If I were to use the stroll back to the car down King Street and beyond as the barometer then the consensus appeared to be the former:
“We should be beating sides like this easily”, said just about everyone.
It’s the sort of lingo you expect to hear from swaggering Gooners, spoilt Mancs and Scousers with long memories, but now we’re at it. That word ‘entitlement’ never seems far away when we hit the second tier.
On paper we probably should be beating Rotherham “easily” and if it were a case of balance sheet v balance sheet instead of 11 v 11 then we would. And we would probably beat three quarters of the Championship comfortably if that were the case. But it’s not and football’s not like that.
The Millers are bottom of the table for a reason yet they came and had a go, especially in the second half, and set up to make it difficult for City to break them down. And as the game opened up they had enough about them to carry a threat going forward; Alan Stubbs no doubt regaling his players with tales of our occasional soft centre.
So, against that backdrop it came as no real surprise that it took until the 89th minute to secure the three points. That’s the Championship in a nutshell. And for that reason I’m in the Lappin school of thought.
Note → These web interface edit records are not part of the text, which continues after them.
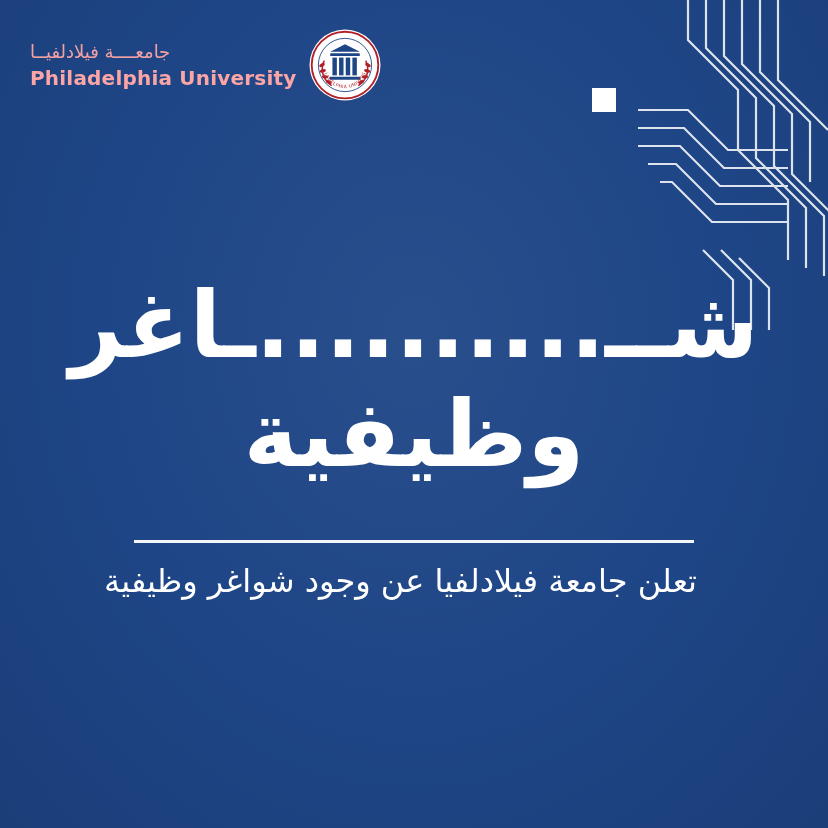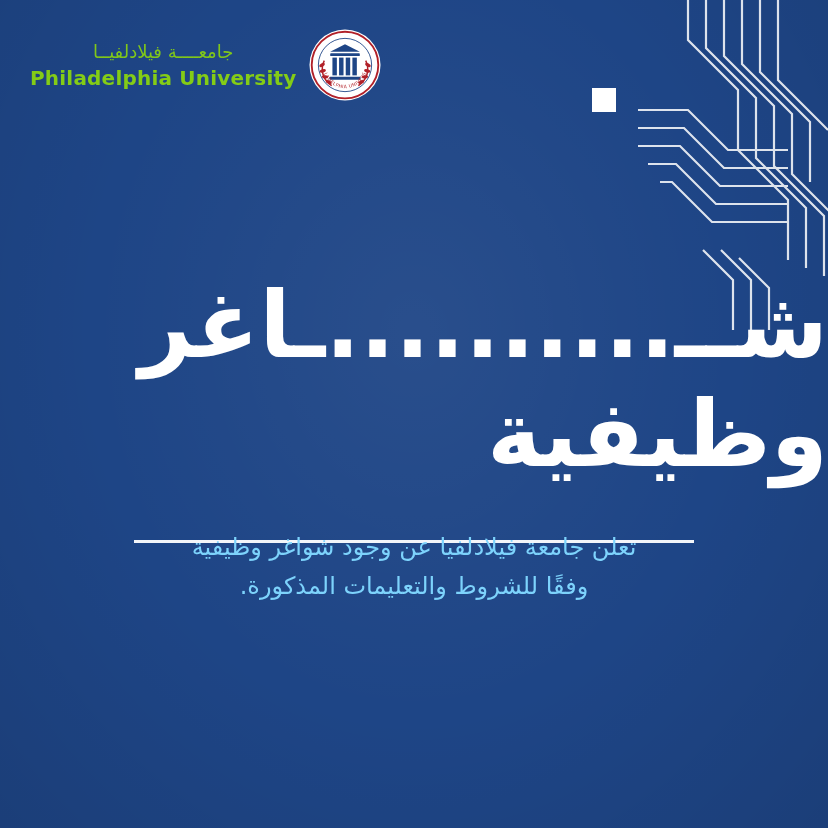--- a/index.html
+++ b/index.html
@@ -62,23 +62,23 @@
   }
   .logo-mark {
     width: 74px;
     height: 74px;
     flex: 0 0 74px;
     position: relative;
   }
   .logo-text {
     display: flex;
     flex-direction: column;
-    align-items: center;
+    align-items: flex-start;
     line-height: 1;
-    color: #84cc16;
+    color: #fca5a5;
   }
   .logo-ar {
     font-size: 18px;
     letter-spacing: 1px;
     margin-bottom: 7px;
     direction: rtl;
     white-space: nowrap;
     opacity: 0.97;
   }
   .logo-en {
@@ -87,20 +87,21 @@
     letter-spacing: 0.2px;
     white-space: nowrap;
   }
 
   
   .headline {
     position: absolute;
     top: 272px;
     left: 0;
     right: 0;
+    text-align: center;
     color: #ffffff;
     z-index: 2;
   }
   .headline-line {
     font-size: 92px;
     font-weight: bold;
     line-height: 1.18;
     letter-spacing: -1px;
     white-space: nowrap;
   }
@@ -114,27 +115,27 @@
     width: 560px;
     height: 3px;
     background: #ffffff;
     z-index: 2;
     opacity: 0.95;
   }
 
   
   .subtext {
     position: absolute;
-    top: 528px;
+    top: 556px;
     left: 50%;
     transform: translateX(-50%);
     width: 566px;
     text-align: center;
-    color: #7dd3fc;
-    font-size: 24px;
+    color: #ffffff;
+    font-size: 32px;
     line-height: 1.62;
     z-index: 2;
   }
   .subtext div {
     white-space: nowrap;
   }
 </style>
 </head>
 <body>
 
@@ -210,16 +211,15 @@
 
   <div class="headline">
     <div class="headline-line">شــ..........ـاغر</div>
     <div class="headline-line">وظيفية</div>
   </div>
 
   <div class="divider"></div>
 
   <div class="subtext">
     <div>تعلن جامعة فيلادلفيا عن وجود شواغر وظيفية</div>
-    <div>وفقًا للشروط والتعليمات المذكورة.</div>
   </div>
 
 </div>
 
 </body></html>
Carrow Road has been the scene of numerous banana skins over the years – so much so, some of us almost come to expect it – so to have successfully negotiated the hurdles set out by Burton and Rotherham in successive home games can only be a good thing and, ultimately, who cares if it wasn’t entirely plain sailing along the way.
Yet still the hard yards are ahead. Paradoxically, running alongside the ‘why aren’t we hammering teams like this’ brigade, I also detect a sense of complacency around the place; some appearing to assume that now we’ve hit top spot it’s our for keeps, or, at the very least, top two.
Not going to happen folks – at least not in my opinion.
We’re only a quarter of the way into the season and there’s not even the slightest hint of clear water between City and the top six, even following a run of six league wins in the last seven games. The slogfest has only just begun.
All of which should take nothing away from yesterday’s win which, despite not being the free-scoring free-for-all of dreams, was littered with exceptional performances – some of which came with bells and whistles, others which nestled below the radar.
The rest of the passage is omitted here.